The Prouty, which could have brought 4,000 in the past to the Upper Valley on the weekend of July 11 to ride, run, row, golf and participate in dozens of other events to raise funds for the Norris Cotton Cancer Research Center is also going virtual. There are no longer any minimum fundraising requirements and participants can log their miles any time between June 1 and July 11.

In the Northeast Kingdom, Kingdom Games’ popular Dandelion Run (usually held in May) has gone virtual with, writes “84 ‘movers’ already signed on committing 2,263 “miles of movement” between May 16 and May 24th and pledging over $3,200 for Umbrella, a local organization dedicated to promoting strong women, supported families and safe homes.

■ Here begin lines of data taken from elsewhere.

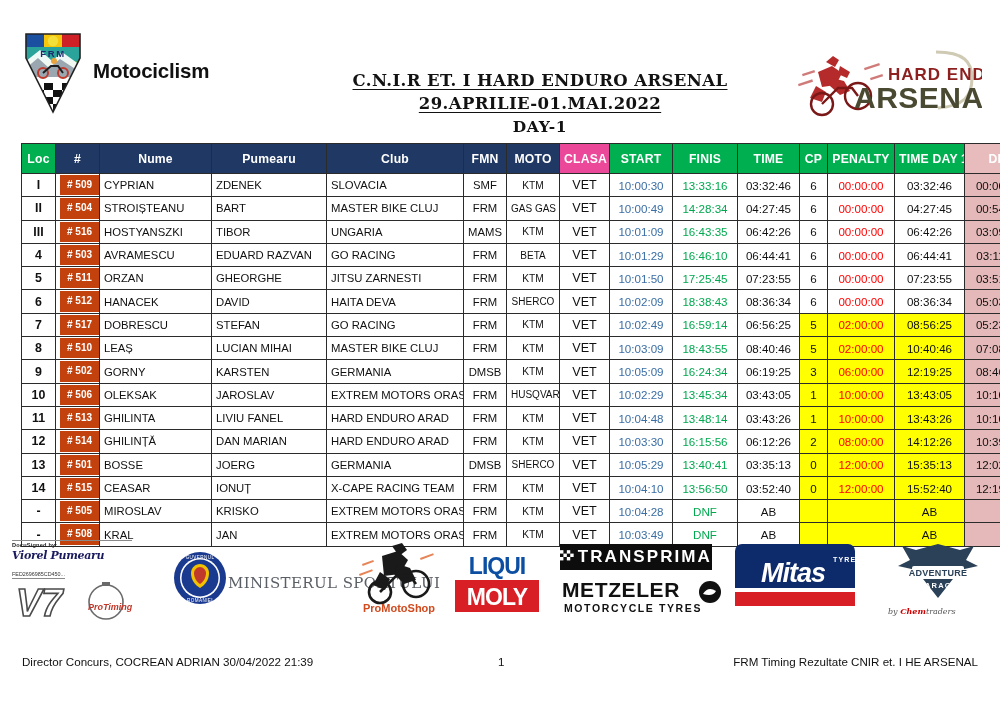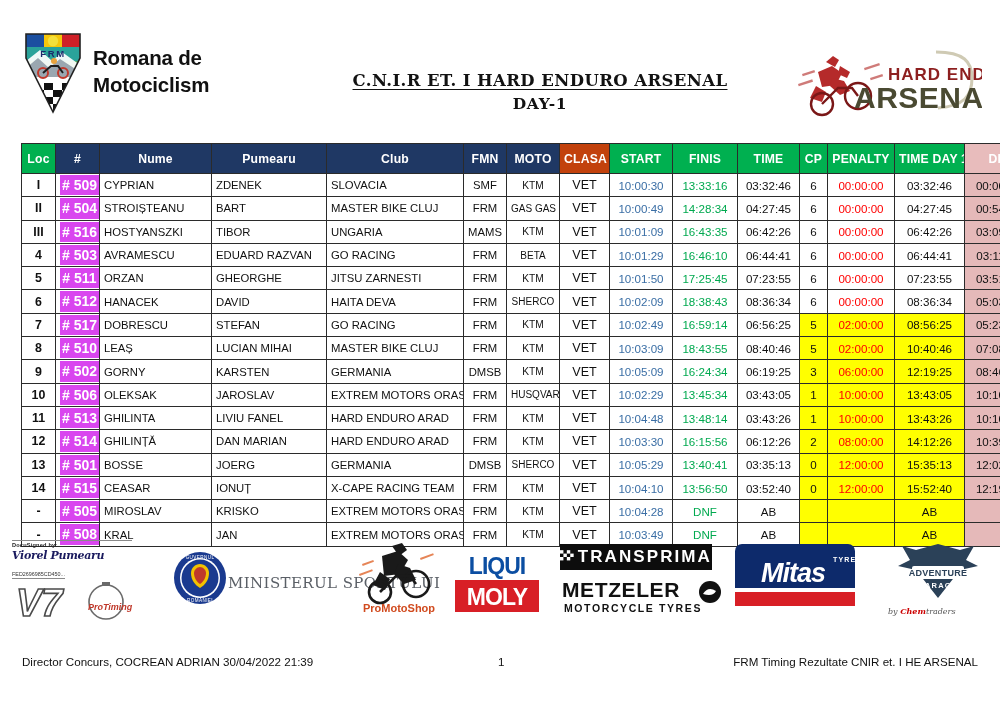--- a/index.html
+++ b/index.html
@@ -96,21 +96,21 @@
   .results-table thead th {
     height: 29px;
     color: #ffffff;
     font-weight: bold;
     font-size: 12.2px;
     text-align: center;
     letter-spacing: 0.2px;
   }
   th.h-loc    { background: #00b050; }
   th.h-navy   { background: #1f3864; }
-  th.h-clasa  { background: #c2410c; font-size: 19px; letter-spacing: 0; }
+  th.h-clasa  { background: #ec4899; font-size: 19px; letter-spacing: 0; }
   th.h-green  { background: #00b050; }
   th.h-dif    { background: #e8bcbc; color:#ffffff; }
 
   
   col.c-loc   { width: 34px; }
   col.c-num   { width: 44px; }
   col.c-nume  { width: 112px; }
   col.c-pren  { width: 115px; }
   col.c-club  { width: 137px; }
   col.c-fmn   { width: 43px; }
@@ -130,24 +130,24 @@
     font-size: 12.4px;
   }
   td.c-num {
     padding: 0;
     text-align: center;
     vertical-align: middle;
   }
   .num-badge {
     display: block;
     margin: 0 0 0 4px;
-    background: #d946ef;
+    background: #c2410c;
     color: #ffffff;
     font-weight: bold;
-    font-size: 14px;
+    font-size: 10px;
     height: 20.3px;
     line-height: 20.3px;
     text-align: center;
   }
   td.c-text { text-align: left; font-size: 11.3px; }
   td.c-mid  { text-align: center; font-size: 11.3px; }
   td.c-moto { text-align: center; font-size: 10.2px; }
   td.c-moto.tiny { font-size: 10px; }
   td.c-clasa { text-align: center; font-size: 12.6px; }
   td.c-start {
@@ -293,27 +293,27 @@
             <rect x="40" y="69" width="9" height="7" fill="#111"></rect>
             <rect x="13" y="76" width="9" height="8" fill="#111"></rect>
             <rect x="31" y="76" width="9" height="8" fill="#111"></rect>
           </g>
         </g>
         <path d="M4,6 L58,6 L58,30 L31,84 L4,30 Z" fill="none" stroke="#222" stroke-width="1.6"></path>
         <text x="31" y="29" font-family="Liberation Sans, sans-serif" font-size="9.5" font-weight="bold" fill="#1b2a6b" text-anchor="middle" letter-spacing="1.6">FRM</text>
       </svg>
     </div>
     <div class="frm-title">
-      <div>Romana de</div>
       <div>Motociclism</div>
     </div>
   </div>
 
   <div class="title-block">
     <div class="title-l1">C.N.I.R ET. I HARD ENDURO ARSENAL</div>
+    <div class="title-l2">29.APRILIE-01.MAI.2022</div>
     <div class="title-l3">DAY-1</div>
   </div>
 
   <div class="arsenal-logo">
     <svg width="186" height="80" viewBox="0 0 186 80">
       <path d="M140,8 C168,8 176,18 176,34 C176,52 168,62 142,64" fill="none" stroke="#cfcab4" stroke-width="3"></path>
       <g fill="#b52a2a">
         <path d="M30,18 l7,-6 l6,4 l-4,7 z"></path>
         <path d="M22,28 l14,-6 l10,7 l-6,12 l-14,2 z"></path>
         <path d="M36,34 l12,3 l6,10 l-10,4 l-10,-9 z"></path>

This year’s “Dandies” include people from all walks of life, all over the country, and all different sports. Many are running or walking. Some are spinning and swimming. Bill Brown of Vineyard Haven, MA is rowing 31 miles. Karina Palmarino of Magog, QC and Gary Golden of Burlington, are taking on 150 miles each, kayaking and biking their miles.

For Adam Schalit, who runs 13 races in the southern Vermont area as part of Northeast Trail Runs, the season is still in limbo. “We’ve paused all registration and acted the same guidelines so not booking new registrations, he says. However, the first of his events the Ethan Allen 24, a 24-hour track race on a 6-lane track on July 11, had international runners slated to compete. “I just don’t see how we can run this on a 6-lane track. The issue, too is that the food and aid station and the socialization are as much as the race experience.”

Schalit, whose sole income is from his event business, has written Gov. Scott asking for both guidance on how to run races safely and legal protection so that he can defer entry fees to a later event.

“But the main thing,” he says, “is we need to maybe put off races now so that we can run them in the future. Our mission as race directors is to preserve the safety of the participants and the community around us. I’d hate to host a race and then discover that Manchester or where we had it had become a new hot spot.”